---------- Data under study

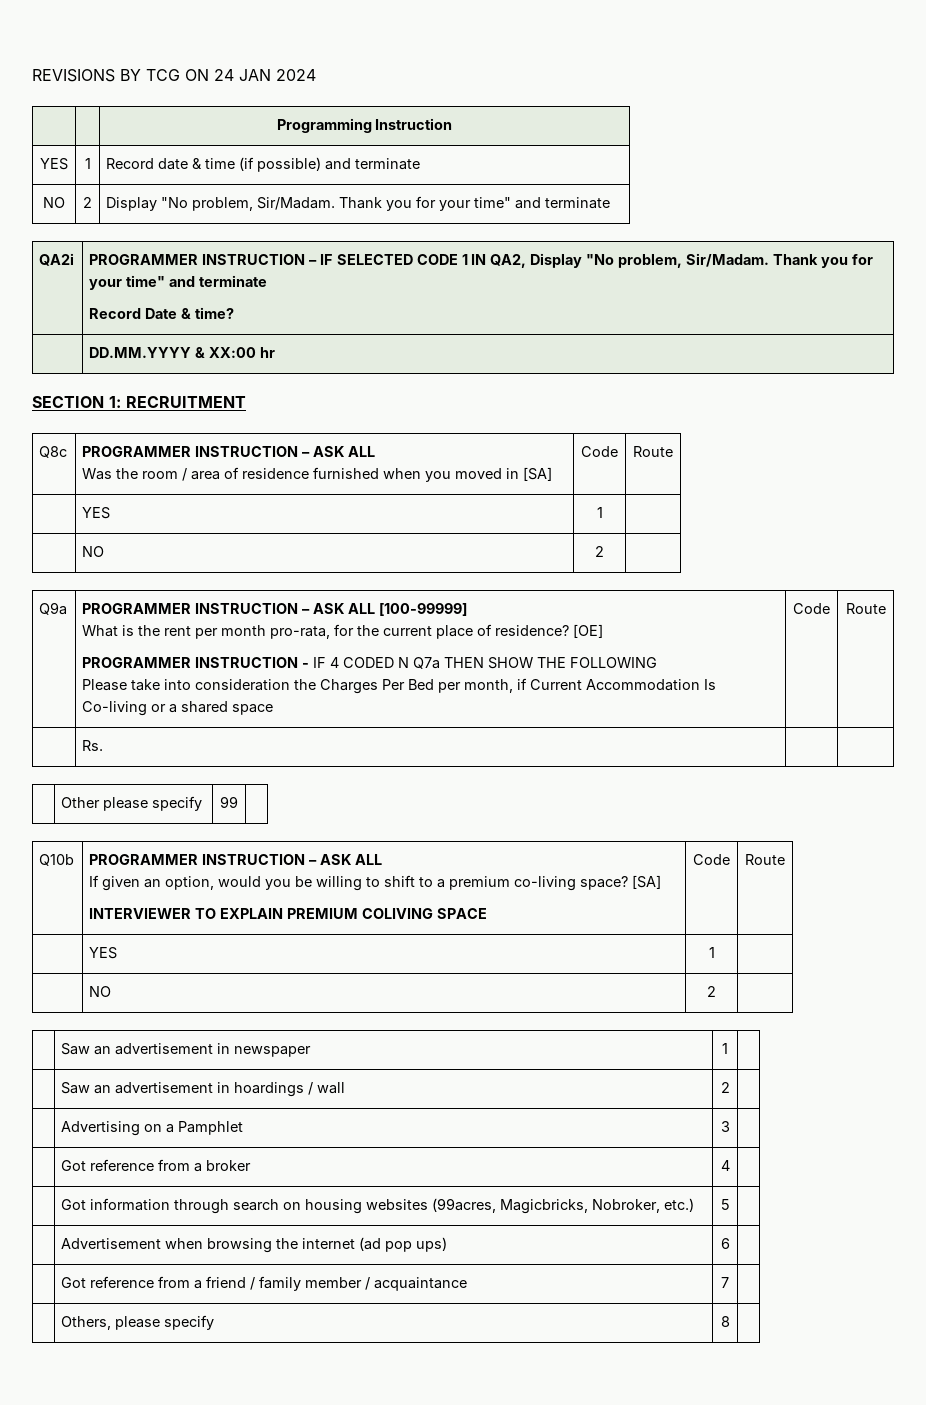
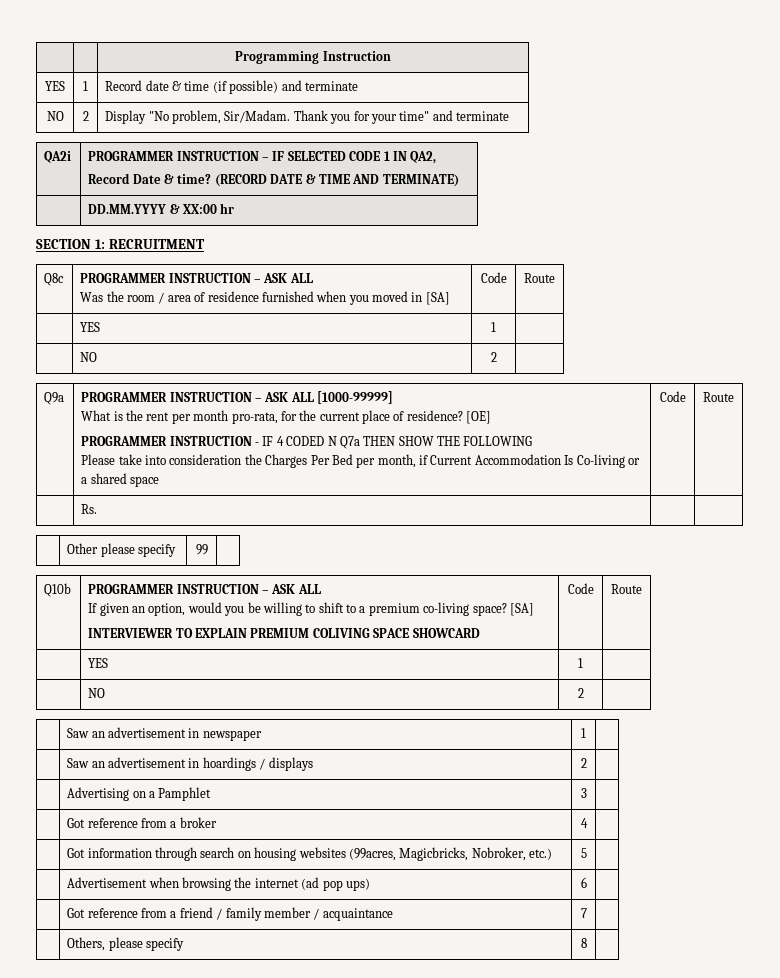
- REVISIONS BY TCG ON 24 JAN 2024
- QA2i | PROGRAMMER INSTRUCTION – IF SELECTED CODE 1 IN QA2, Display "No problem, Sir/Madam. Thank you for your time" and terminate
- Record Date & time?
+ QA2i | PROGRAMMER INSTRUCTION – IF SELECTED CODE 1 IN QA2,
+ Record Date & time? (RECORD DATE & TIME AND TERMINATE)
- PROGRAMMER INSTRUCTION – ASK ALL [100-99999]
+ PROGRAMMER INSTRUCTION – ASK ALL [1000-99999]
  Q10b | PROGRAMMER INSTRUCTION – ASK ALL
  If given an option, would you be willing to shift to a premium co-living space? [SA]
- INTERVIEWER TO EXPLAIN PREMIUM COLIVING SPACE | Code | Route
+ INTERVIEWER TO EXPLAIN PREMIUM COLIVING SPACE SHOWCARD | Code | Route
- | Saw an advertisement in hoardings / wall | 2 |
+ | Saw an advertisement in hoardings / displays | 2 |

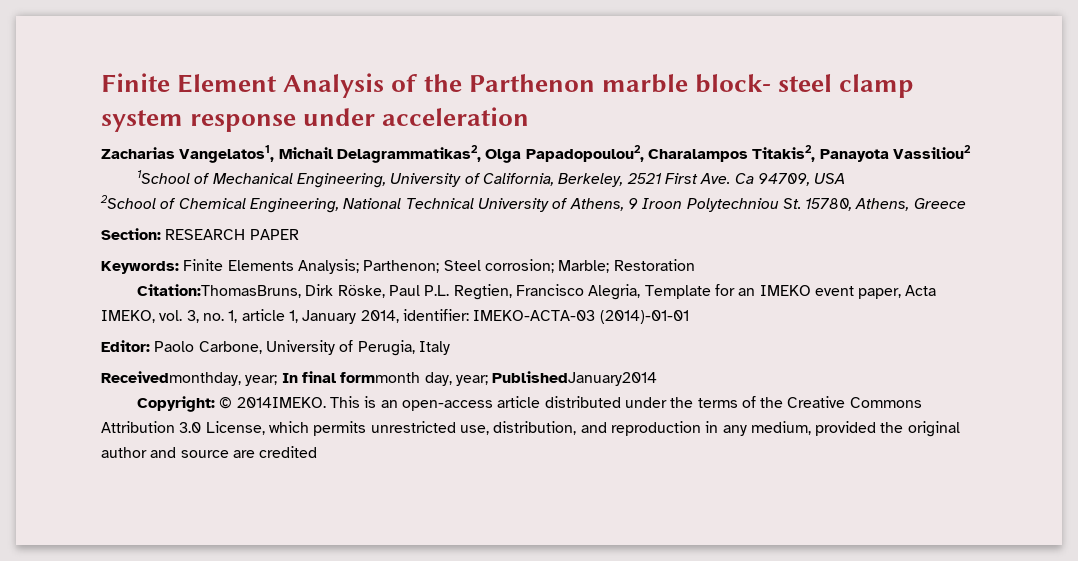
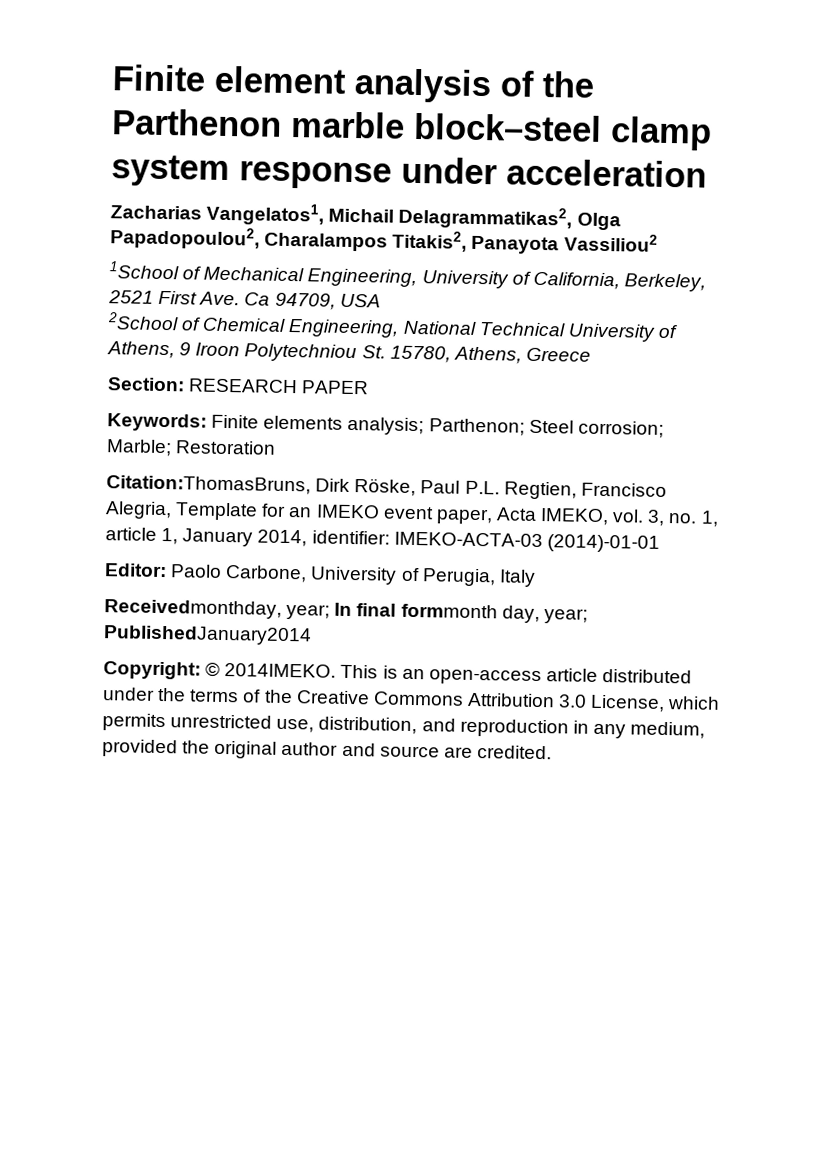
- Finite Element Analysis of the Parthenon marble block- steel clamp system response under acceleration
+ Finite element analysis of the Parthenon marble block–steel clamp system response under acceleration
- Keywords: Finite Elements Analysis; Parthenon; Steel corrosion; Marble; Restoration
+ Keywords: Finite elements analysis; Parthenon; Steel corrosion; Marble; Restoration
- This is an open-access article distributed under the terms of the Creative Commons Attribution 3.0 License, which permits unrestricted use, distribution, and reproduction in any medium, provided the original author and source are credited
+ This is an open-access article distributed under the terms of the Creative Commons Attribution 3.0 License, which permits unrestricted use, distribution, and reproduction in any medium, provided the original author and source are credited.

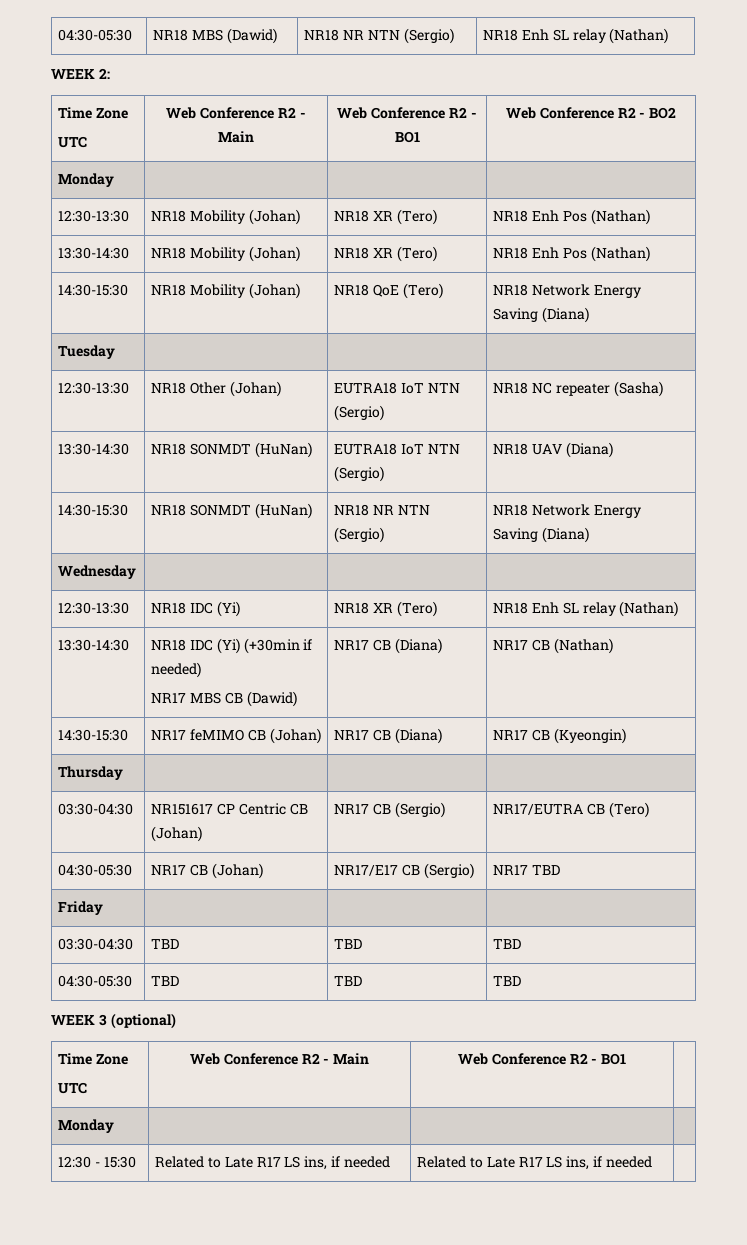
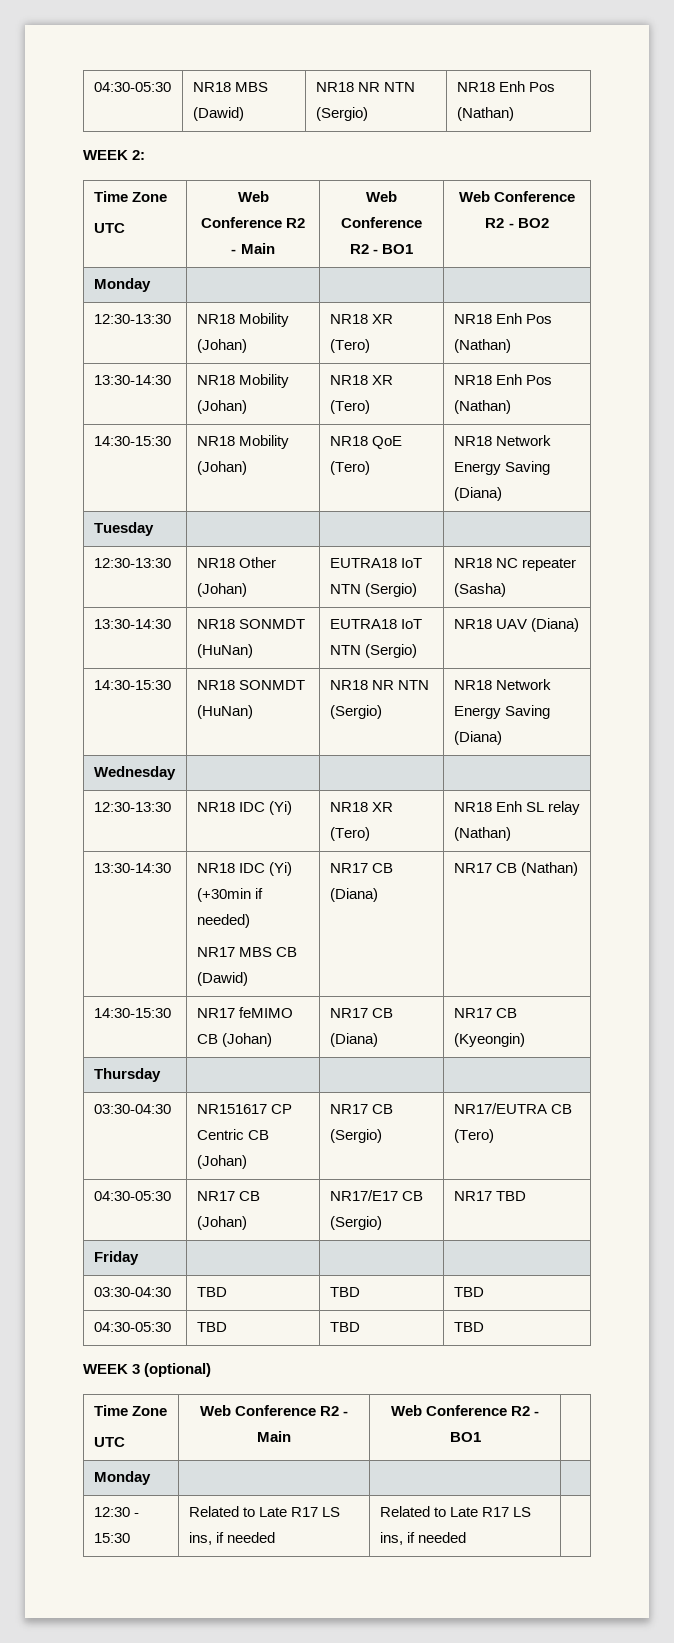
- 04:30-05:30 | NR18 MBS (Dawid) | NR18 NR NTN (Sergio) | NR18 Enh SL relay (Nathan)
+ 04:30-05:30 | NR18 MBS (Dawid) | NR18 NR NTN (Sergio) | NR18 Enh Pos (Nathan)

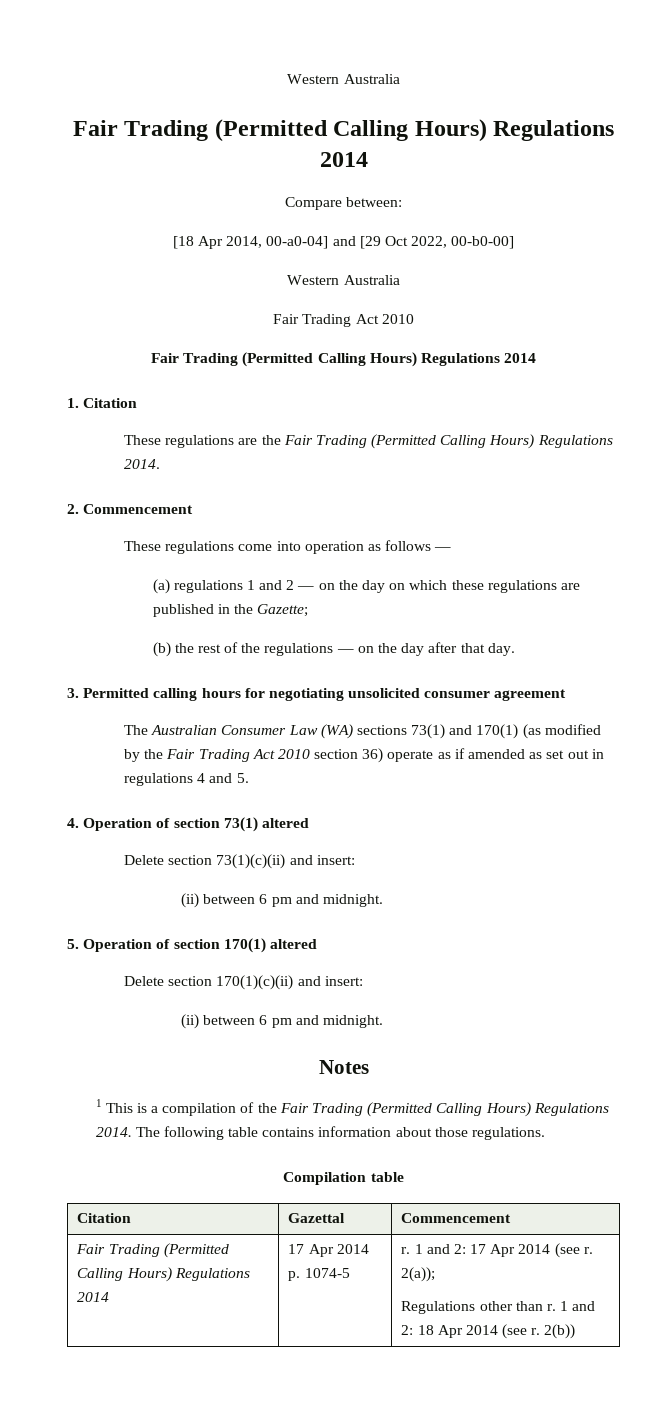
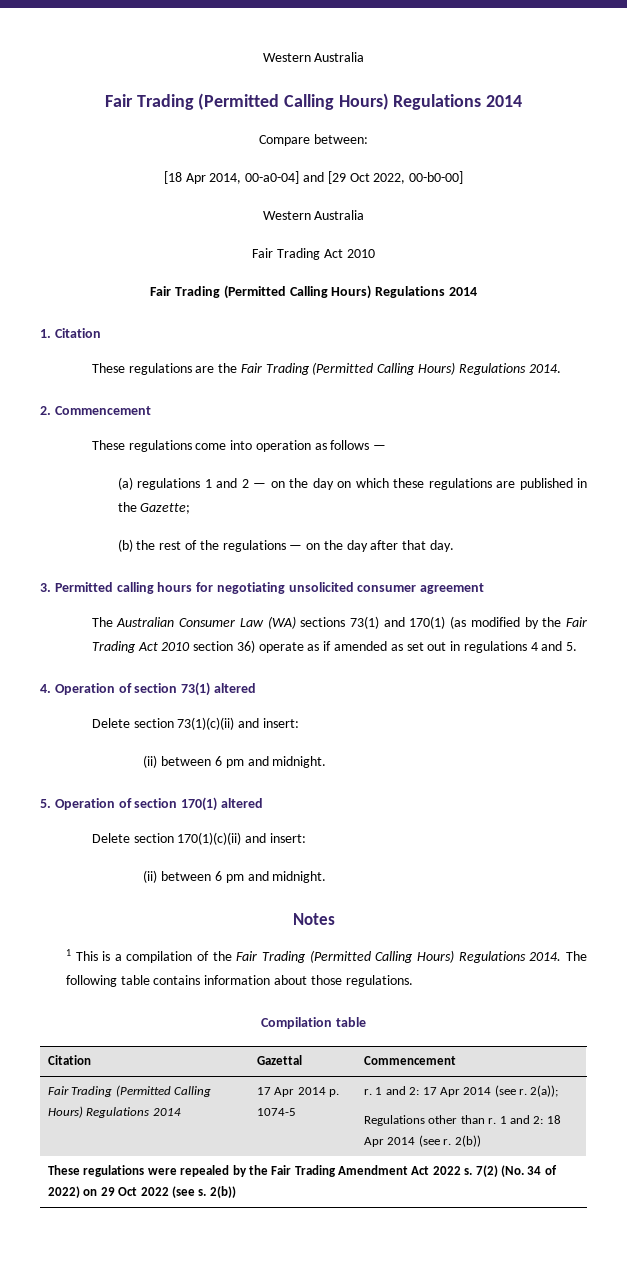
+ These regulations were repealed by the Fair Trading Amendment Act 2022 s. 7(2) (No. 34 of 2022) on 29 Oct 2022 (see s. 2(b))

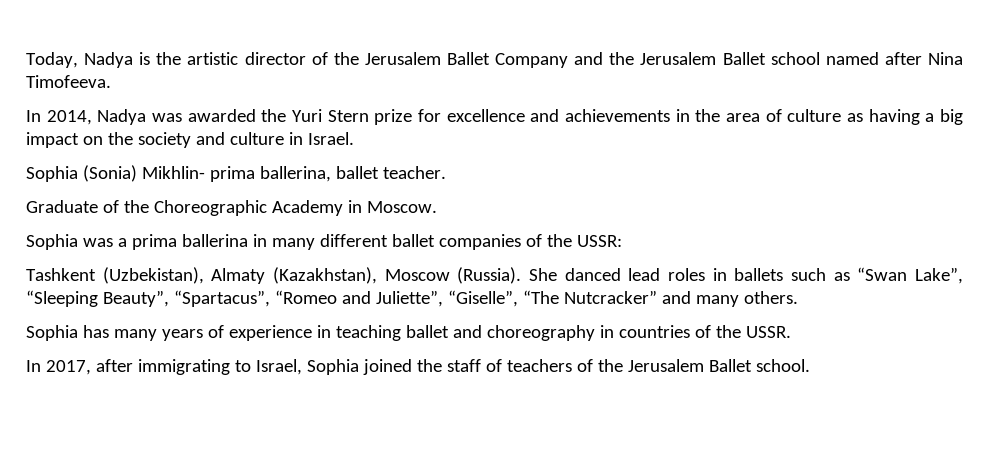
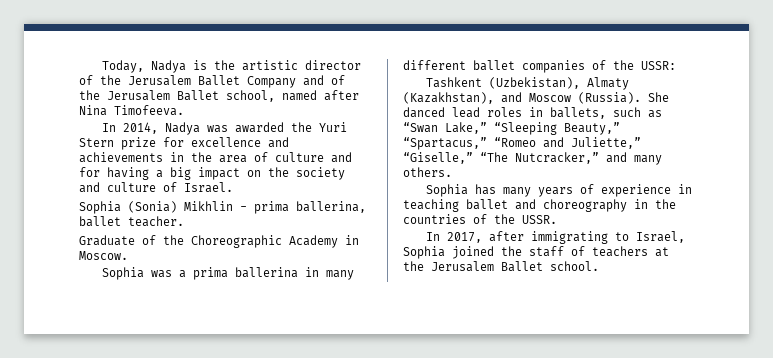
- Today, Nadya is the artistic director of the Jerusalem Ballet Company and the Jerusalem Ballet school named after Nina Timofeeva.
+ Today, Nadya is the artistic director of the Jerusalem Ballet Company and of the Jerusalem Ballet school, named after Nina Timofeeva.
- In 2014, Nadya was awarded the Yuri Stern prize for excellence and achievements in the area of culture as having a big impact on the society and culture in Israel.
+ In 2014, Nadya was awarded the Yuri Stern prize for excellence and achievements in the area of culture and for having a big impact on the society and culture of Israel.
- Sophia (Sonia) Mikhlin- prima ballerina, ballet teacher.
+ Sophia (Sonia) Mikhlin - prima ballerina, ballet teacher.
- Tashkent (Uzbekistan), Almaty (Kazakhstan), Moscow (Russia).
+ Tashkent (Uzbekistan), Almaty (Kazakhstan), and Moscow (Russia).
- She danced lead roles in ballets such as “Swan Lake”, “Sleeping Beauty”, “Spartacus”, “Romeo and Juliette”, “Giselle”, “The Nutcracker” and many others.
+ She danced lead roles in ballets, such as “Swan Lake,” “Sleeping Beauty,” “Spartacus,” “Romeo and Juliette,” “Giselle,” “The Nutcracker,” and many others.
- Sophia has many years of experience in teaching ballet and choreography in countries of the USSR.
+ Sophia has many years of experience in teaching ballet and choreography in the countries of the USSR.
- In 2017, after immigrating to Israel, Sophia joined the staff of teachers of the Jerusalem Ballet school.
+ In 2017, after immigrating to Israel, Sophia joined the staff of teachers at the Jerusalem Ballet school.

--------------------

Your objective — Line by line, return the listing above exactly, dropping every picture.

Result —
- REVISIONS BY TCG ON 24 JAN 2024
- QA2i | PROGRAMMER INSTRUCTION – IF SELECTED CODE 1 IN QA2, Display "No problem, Sir/Madam. Thank you for your time" and terminate
- Record Date & time?
+ QA2i | PROGRAMMER INSTRUCTION – IF SELECTED CODE 1 IN QA2,
+ Record Date & time? (RECORD DATE & TIME AND TERMINATE)
- PROGRAMMER INSTRUCTION – ASK ALL [100-99999]
+ PROGRAMMER INSTRUCTION – ASK ALL [1000-99999]
  Q10b | PROGRAMMER INSTRUCTION – ASK ALL
  If given an option, would you be willing to shift to a premium co-living space? [SA]
- INTERVIEWER TO EXPLAIN PREMIUM COLIVING SPACE | Code | Route
+ INTERVIEWER TO EXPLAIN PREMIUM COLIVING SPACE SHOWCARD | Code | Route
- | Saw an advertisement in hoardings / wall | 2 |
+ | Saw an advertisement in hoardings / displays | 2 |

- Finite Element Analysis of the Parthenon marble block- steel clamp system response under acceleration
+ Finite element analysis of the Parthenon marble block–steel clamp system response under acceleration
- Keywords: Finite Elements Analysis; Parthenon; Steel corrosion; Marble; Restoration
+ Keywords: Finite elements analysis; Parthenon; Steel corrosion; Marble; Restoration
- This is an open-access article distributed under the terms of the Creative Commons Attribution 3.0 License, which permits unrestricted use, distribution, and reproduction in any medium, provided the original author and source are credited
+ This is an open-access article distributed under the terms of the Creative Commons Attribution 3.0 License, which permits unrestricted use, distribution, and reproduction in any medium, provided the original author and source are credited.

- 04:30-05:30 | NR18 MBS (Dawid) | NR18 NR NTN (Sergio) | NR18 Enh SL relay (Nathan)
+ 04:30-05:30 | NR18 MBS (Dawid) | NR18 NR NTN (Sergio) | NR18 Enh Pos (Nathan)

+ These regulations were repealed by the Fair Trading Amendment Act 2022 s. 7(2) (No. 34 of 2022) on 29 Oct 2022 (see s. 2(b))

- Today, Nadya is the artistic director of the Jerusalem Ballet Company and the Jerusalem Ballet school named after Nina Timofeeva.
+ Today, Nadya is the artistic director of the Jerusalem Ballet Company and of the Jerusalem Ballet school, named after Nina Timofeeva.
- In 2014, Nadya was awarded the Yuri Stern prize for excellence and achievements in the area of culture as having a big impact on the society and culture in Israel.
+ In 2014, Nadya was awarded the Yuri Stern prize for excellence and achievements in the area of culture and for having a big impact on the society and culture of Israel.
- Sophia (Sonia) Mikhlin- prima ballerina, ballet teacher.
+ Sophia (Sonia) Mikhlin - prima ballerina, ballet teacher.
- Tashkent (Uzbekistan), Almaty (Kazakhstan), Moscow (Russia).
+ Tashkent (Uzbekistan), Almaty (Kazakhstan), and Moscow (Russia).
- She danced lead roles in ballets such as “Swan Lake”, “Sleeping Beauty”, “Spartacus”, “Romeo and Juliette”, “Giselle”, “The Nutcracker” and many others.
+ She danced lead roles in ballets, such as “Swan Lake,” “Sleeping Beauty,” “Spartacus,” “Romeo and Juliette,” “Giselle,” “The Nutcracker,” and many others.
- Sophia has many years of experience in teaching ballet and choreography in countries of the USSR.
+ Sophia has many years of experience in teaching ballet and choreography in the countries of the USSR.
- In 2017, after immigrating to Israel, Sophia joined the staff of teachers of the Jerusalem Ballet school.
+ In 2017, after immigrating to Israel, Sophia joined the staff of teachers at the Jerusalem Ballet school.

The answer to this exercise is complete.